**Problem:** Only the pictures are to be left out; set down the rest of the records exactly.
----------------------------------------
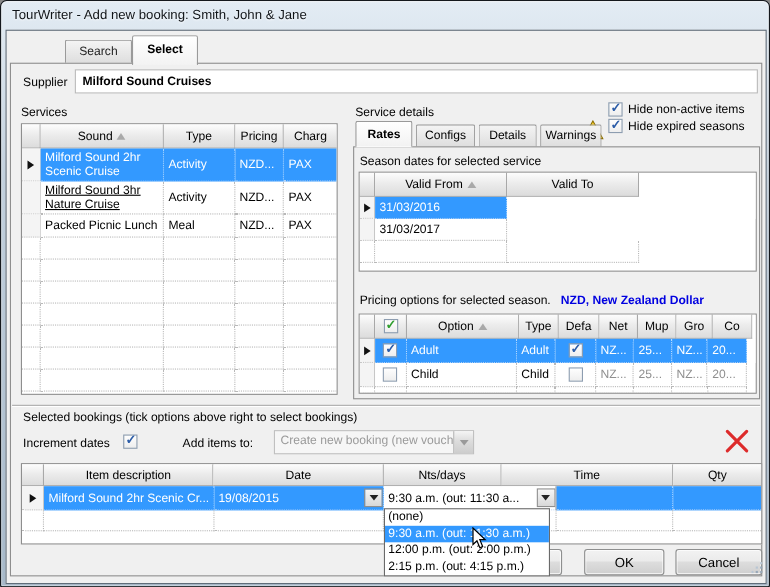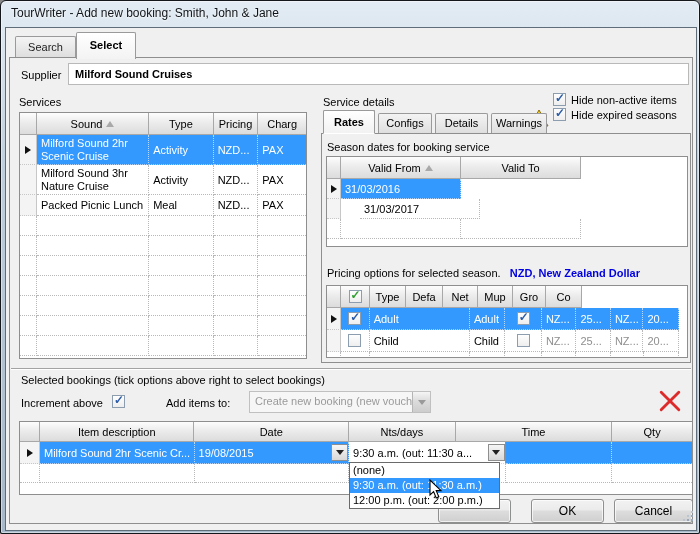--- a/index.html
+++ b/index.html
@@ -20,7 +20,7 @@
     background:#f0f0f0; border:1px solid #8e8e8e; }
   .tab { position:absolute; text-align:center; border:1px solid #9a9a9a; border-bottom:none;
     border-radius:2px 2px 0 0; background:linear-gradient(#f4f4f4,#ddd);
-    line-height:21px; cursor:default; }
+    line-height:21px; cursor:default;margin-left:44px; }
   .tab.inactive { left:14px; top:35px; width:61px; height:22px; color:#222; }
   .tab.active-main { left:75px; top:31px; width:60px; height:27px;
     background:linear-gradient(#ffffff,#f3f3f3); font-weight:bold; line-height:25px; z-index:4;text-align:center; }

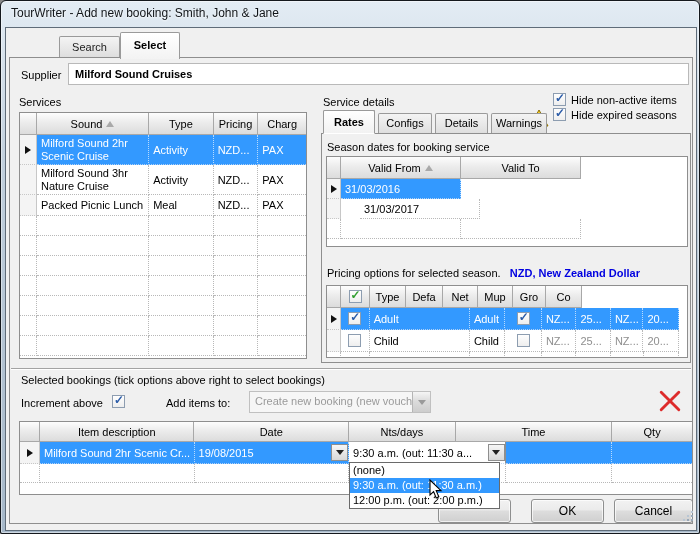--- a/index.html
+++ b/index.html
@@ -230,7 +230,7 @@
   <div class="tabpage2"></div>
   <div class="stab active" style="left:322px; top:109px; width:52px; height:24px; border-bottom:1px solid #fff;">Rates</div>
 
-  <div class="lbl" style="left:326px; top:140px;">Season dates for booking service</div>
+  <div class="lbl" style="left:326px; top:140px;">Season dates for selected service</div>
   <div class="grid" style="left:325px; top:155px; width:362px; height:91px;">
     <div class="g-header" style="height:22px;">
       <div class="g-h" style="width:14px;"></div>

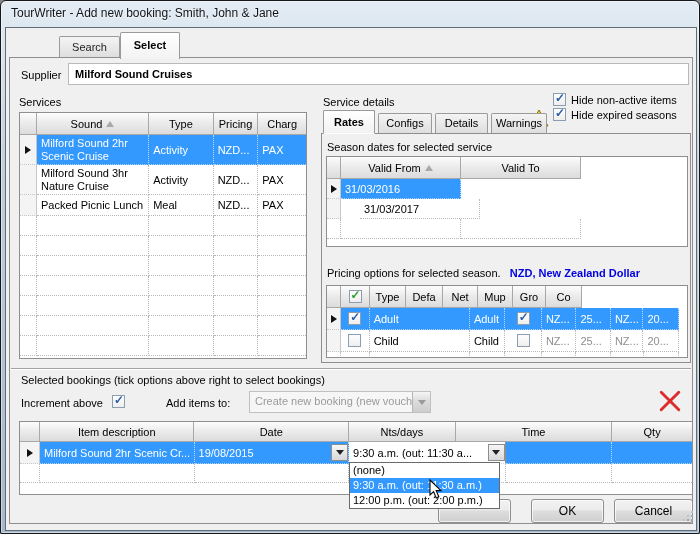--- a/index.html
+++ b/index.html
@@ -147,7 +147,7 @@
     </div>
     <div class="g-row" style="height:30px;">
       <div class="rowsel" style="width:17px; flex:none;"></div>
-      <div class="g-c wrap2" style="width:113px;">Milford Sound 3hr Nature Cruise</div>
+      <div class="g-c wrap2" style="width:113px;text-decoration:underline;">Milford Sound 3hr Nature Cruise</div>
       <div class="g-c" style="width:65px;">Activity</div>
       <div class="g-c" style="width:45px;">NZD...</div>
       <div class="g-c" style="width:48px; border-right:none;">PAX</div>

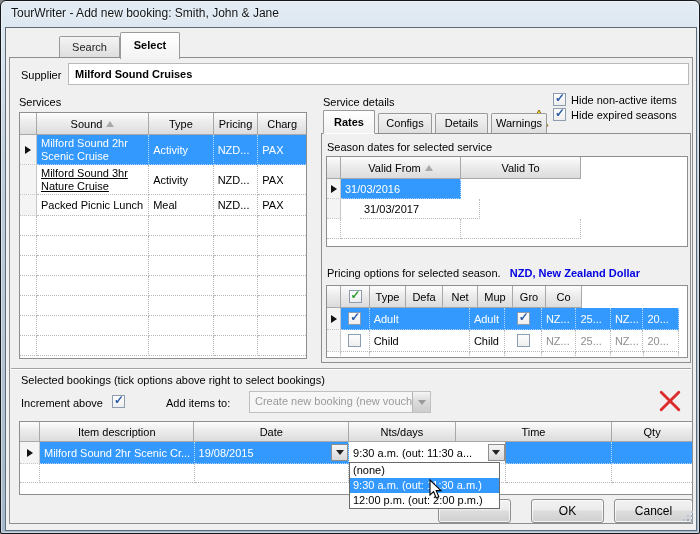--- a/index.html
+++ b/index.html
@@ -252,7 +252,7 @@
     </div>
     <div class="g-row" style="height:20px;">
       <div class="rowsel" style="width:14px; flex:none;"></div>
-      <div class="g-c" style="width:120px;margin-left:19px;">31/03/2017</div>
+      <div class="g-c" style="width:120px;">31/03/2017</div>
       <div class="g-c fill" style="flex:1;"></div>
     </div>
     <div class="g-row" style="height:20px;">

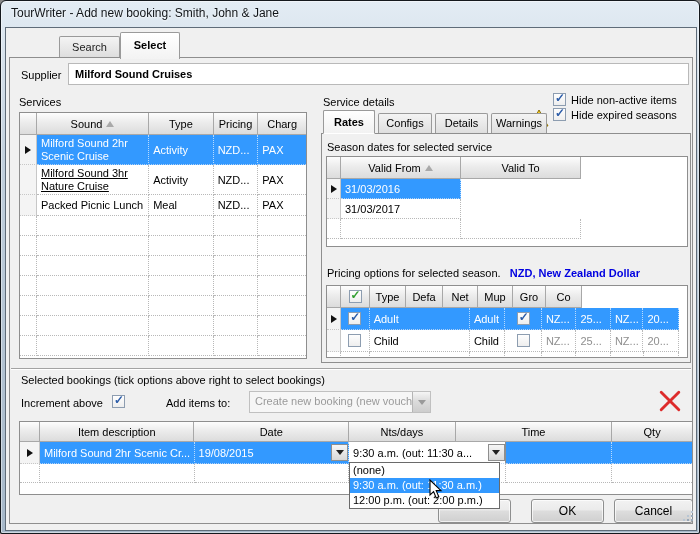--- a/index.html
+++ b/index.html
@@ -274,6 +274,10 @@
       <div class="g-h" style="width:29px;">
           <span class="cb green"></span>
         </div>
+      <div class="g-h" style="width:102px;">
+          <span>Option</span>
+          <span class="sort-asc"></span>
+        </div>
       <div class="g-h" style="width:36px;">
           <span>Type</span>
         </div>

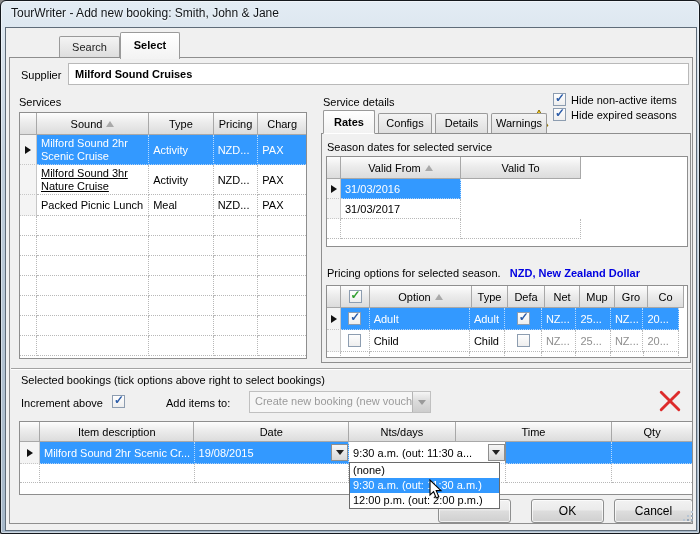--- a/index.html
+++ b/index.html
@@ -349,7 +349,7 @@
   <div class="divider"></div>
   <div class="lbl" style="left:20px; top:373px;">Selected bookings (tick options above right to select bookings)</div>
 
-  <div class="lbl" style="left:20px; top:396px;">Increment above</div>
+  <div class="lbl" style="left:20px; top:396px;">Increment dates</div>
   <span class="cb checked" style="position:absolute; left:111px; top:394px;"></span>
   <div class="lbl" style="left:165px; top:396px;">Add items to:</div>
   <div class="combo disabled" style="left:248px; top:390px; width:182px; height:22px;">

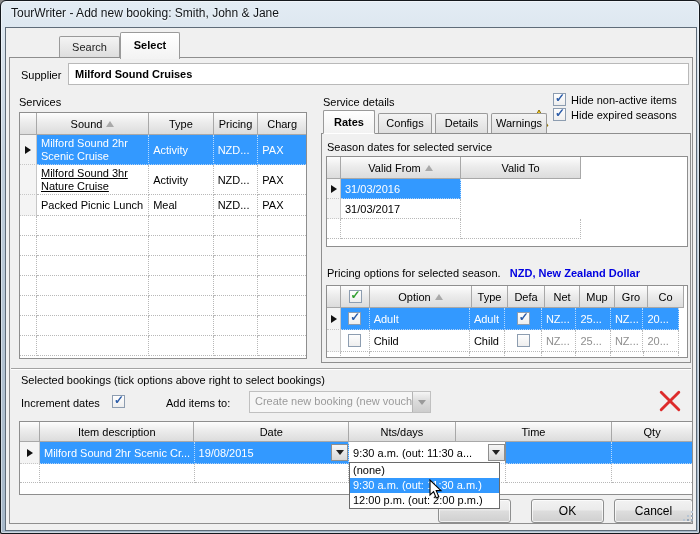--- a/index.html
+++ b/index.html
@@ -420,6 +420,7 @@
     <div class="dditem">(none)</div>
     <div class="dditem hl">9:30 a.m. (out: 11:30 a.m.)</div>
     <div class="dditem">12:00 p.m. (out: 2:00 p.m.)</div>
+    <div class="dditem">2:15 p.m. (out: 4:15 p.m.)</div>
   </div>
 
   <svg class="cursor" width="15" height="21" viewBox="0 0 15 21">

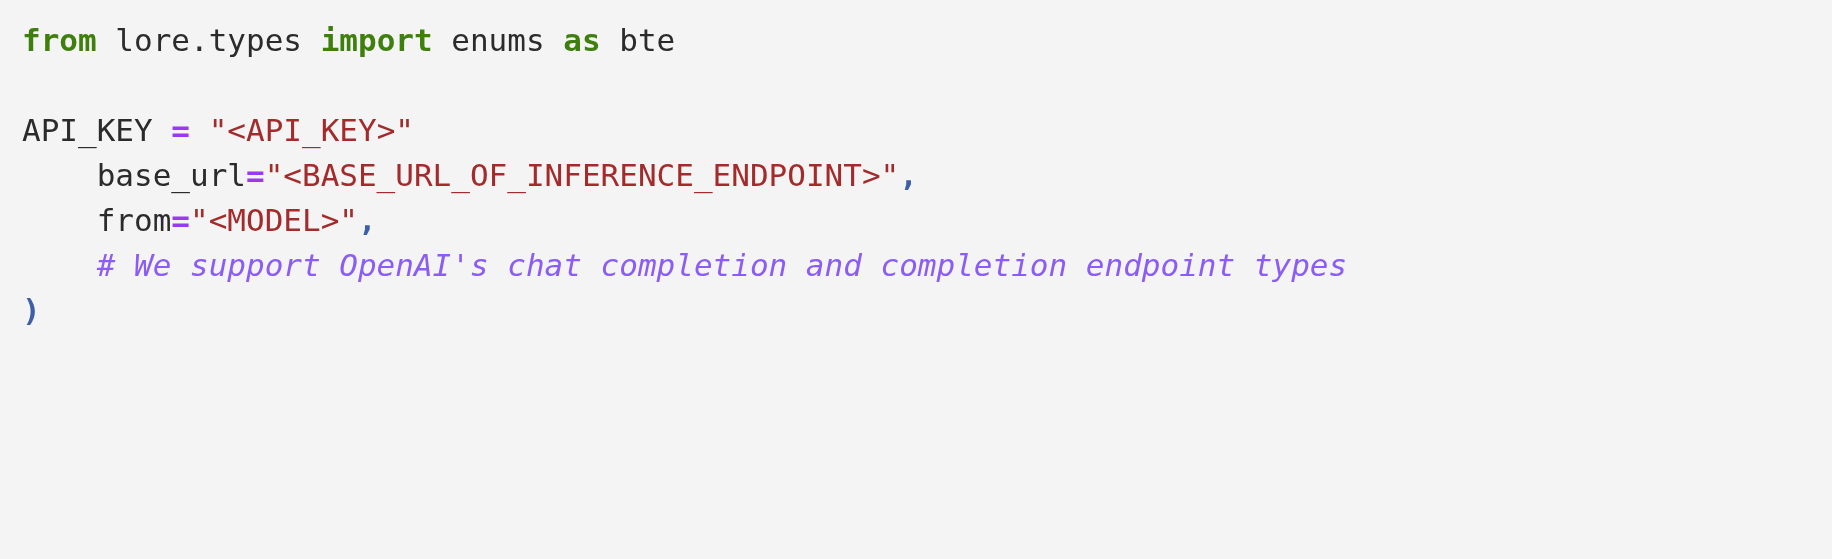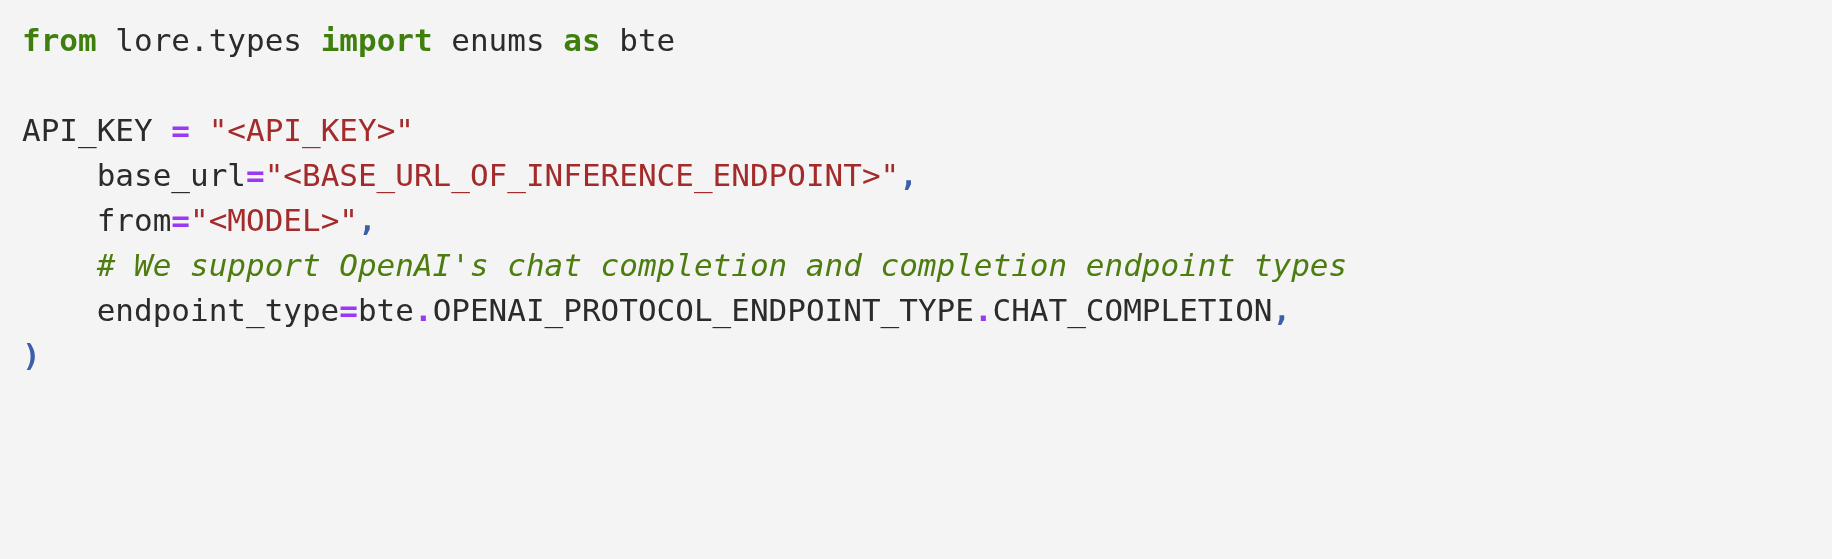--- a/index.html
+++ b/index.html
@@ -48,7 +48,7 @@
     font-weight: bold;
   }
   .tok-comment {
-    color: #4d7c0f;
+    color: #8b5cf6;
     font-style: italic;
   }
   .blank-line {

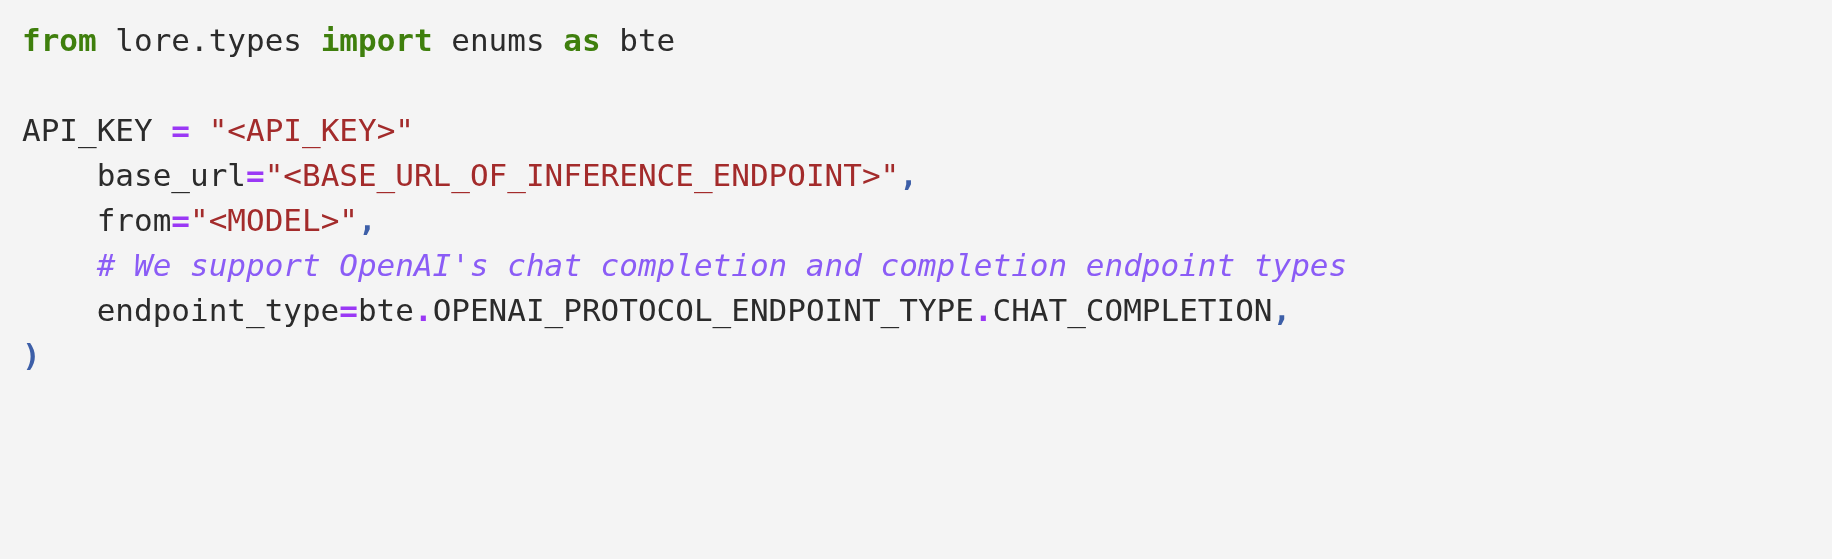--- a/index.html
+++ b/index.html
@@ -65,7 +65,6 @@
     <div class="code-line"><span class="tok-name">    base_url</span><span class="tok-op">=</span><span class="tok-str">"&lt;BASE_URL_OF_INFERENCE_ENDPOINT&gt;"</span><span class="tok-punct">,</span></div>
     <div class="code-line"><span class="tok-name">    from</span><span class="tok-op">=</span><span class="tok-str">"&lt;MODEL&gt;"</span><span class="tok-punct">,</span></div>
     <div class="code-line"><span class="tok-name">    </span><span class="tok-comment"># We support OpenAI's chat completion and completion endpoint types</span></div>
-    <div class="code-line"><span class="tok-name">    endpoint_type</span><span class="tok-op">=</span><span class="tok-name">bte</span><span class="tok-op">.</span><span class="tok-name">OPENAI_PROTOCOL_ENDPOINT_TYPE</span><span class="tok-op">.</span><span class="tok-name">CHAT_COMPLETION</span><span class="tok-punct">,</span></div>
     <div class="code-line"><span class="tok-punct">)</span></div>
   </div>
----------------------------------------
**Response for this exercise:**
--- a/index.html
+++ b/index.html
@@ -20,7 +20,7 @@
     background:#f0f0f0; border:1px solid #8e8e8e; }
   .tab { position:absolute; text-align:center; border:1px solid #9a9a9a; border-bottom:none;
     border-radius:2px 2px 0 0; background:linear-gradient(#f4f4f4,#ddd);
-    line-height:21px; cursor:default; }
+    line-height:21px; cursor:default;margin-left:44px; }
   .tab.inactive { left:14px; top:35px; width:61px; height:22px; color:#222; }
   .tab.active-main { left:75px; top:31px; width:60px; height:27px;
     background:linear-gradient(#ffffff,#f3f3f3); font-weight:bold; line-height:25px; z-index:4;text-align:center; }

--- a/index.html
+++ b/index.html
@@ -230,7 +230,7 @@
   <div class="tabpage2"></div>
   <div class="stab active" style="left:322px; top:109px; width:52px; height:24px; border-bottom:1px solid #fff;">Rates</div>
 
-  <div class="lbl" style="left:326px; top:140px;">Season dates for booking service</div>
+  <div class="lbl" style="left:326px; top:140px;">Season dates for selected service</div>
   <div class="grid" style="left:325px; top:155px; width:362px; height:91px;">
     <div class="g-header" style="height:22px;">
       <div class="g-h" style="width:14px;"></div>

--- a/index.html
+++ b/index.html
@@ -147,7 +147,7 @@
     </div>
     <div class="g-row" style="height:30px;">
       <div class="rowsel" style="width:17px; flex:none;"></div>
-      <div class="g-c wrap2" style="width:113px;">Milford Sound 3hr Nature Cruise</div>
+      <div class="g-c wrap2" style="width:113px;text-decoration:underline;">Milford Sound 3hr Nature Cruise</div>
       <div class="g-c" style="width:65px;">Activity</div>
       <div class="g-c" style="width:45px;">NZD...</div>
       <div class="g-c" style="width:48px; border-right:none;">PAX</div>

--- a/index.html
+++ b/index.html
@@ -252,7 +252,7 @@
     </div>
     <div class="g-row" style="height:20px;">
       <div class="rowsel" style="width:14px; flex:none;"></div>
-      <div class="g-c" style="width:120px;margin-left:19px;">31/03/2017</div>
+      <div class="g-c" style="width:120px;">31/03/2017</div>
       <div class="g-c fill" style="flex:1;"></div>
     </div>
     <div class="g-row" style="height:20px;">

--- a/index.html
+++ b/index.html
@@ -274,6 +274,10 @@
       <div class="g-h" style="width:29px;">
           <span class="cb green"></span>
         </div>
+      <div class="g-h" style="width:102px;">
+          <span>Option</span>
+          <span class="sort-asc"></span>
+        </div>
       <div class="g-h" style="width:36px;">
           <span>Type</span>
         </div>

--- a/index.html
+++ b/index.html
@@ -349,7 +349,7 @@
   <div class="divider"></div>
   <div class="lbl" style="left:20px; top:373px;">Selected bookings (tick options above right to select bookings)</div>
 
-  <div class="lbl" style="left:20px; top:396px;">Increment above</div>
+  <div class="lbl" style="left:20px; top:396px;">Increment dates</div>
   <span class="cb checked" style="position:absolute; left:111px; top:394px;"></span>
   <div class="lbl" style="left:165px; top:396px;">Add items to:</div>
   <div class="combo disabled" style="left:248px; top:390px; width:182px; height:22px;">

--- a/index.html
+++ b/index.html
@@ -420,6 +420,7 @@
     <div class="dditem">(none)</div>
     <div class="dditem hl">9:30 a.m. (out: 11:30 a.m.)</div>
     <div class="dditem">12:00 p.m. (out: 2:00 p.m.)</div>
+    <div class="dditem">2:15 p.m. (out: 4:15 p.m.)</div>
   </div>
 
   <svg class="cursor" width="15" height="21" viewBox="0 0 15 21">

--- a/index.html
+++ b/index.html
@@ -48,7 +48,7 @@
     font-weight: bold;
   }
   .tok-comment {
-    color: #4d7c0f;
+    color: #8b5cf6;
     font-style: italic;
   }
   .blank-line {

--- a/index.html
+++ b/index.html
@@ -65,7 +65,6 @@
     <div class="code-line"><span class="tok-name">    base_url</span><span class="tok-op">=</span><span class="tok-str">"&lt;BASE_URL_OF_INFERENCE_ENDPOINT&gt;"</span><span class="tok-punct">,</span></div>
     <div class="code-line"><span class="tok-name">    from</span><span class="tok-op">=</span><span class="tok-str">"&lt;MODEL&gt;"</span><span class="tok-punct">,</span></div>
     <div class="code-line"><span class="tok-name">    </span><span class="tok-comment"># We support OpenAI's chat completion and completion endpoint types</span></div>
-    <div class="code-line"><span class="tok-name">    endpoint_type</span><span class="tok-op">=</span><span class="tok-name">bte</span><span class="tok-op">.</span><span class="tok-name">OPENAI_PROTOCOL_ENDPOINT_TYPE</span><span class="tok-op">.</span><span class="tok-name">CHAT_COMPLETION</span><span class="tok-punct">,</span></div>
     <div class="code-line"><span class="tok-punct">)</span></div>
   </div>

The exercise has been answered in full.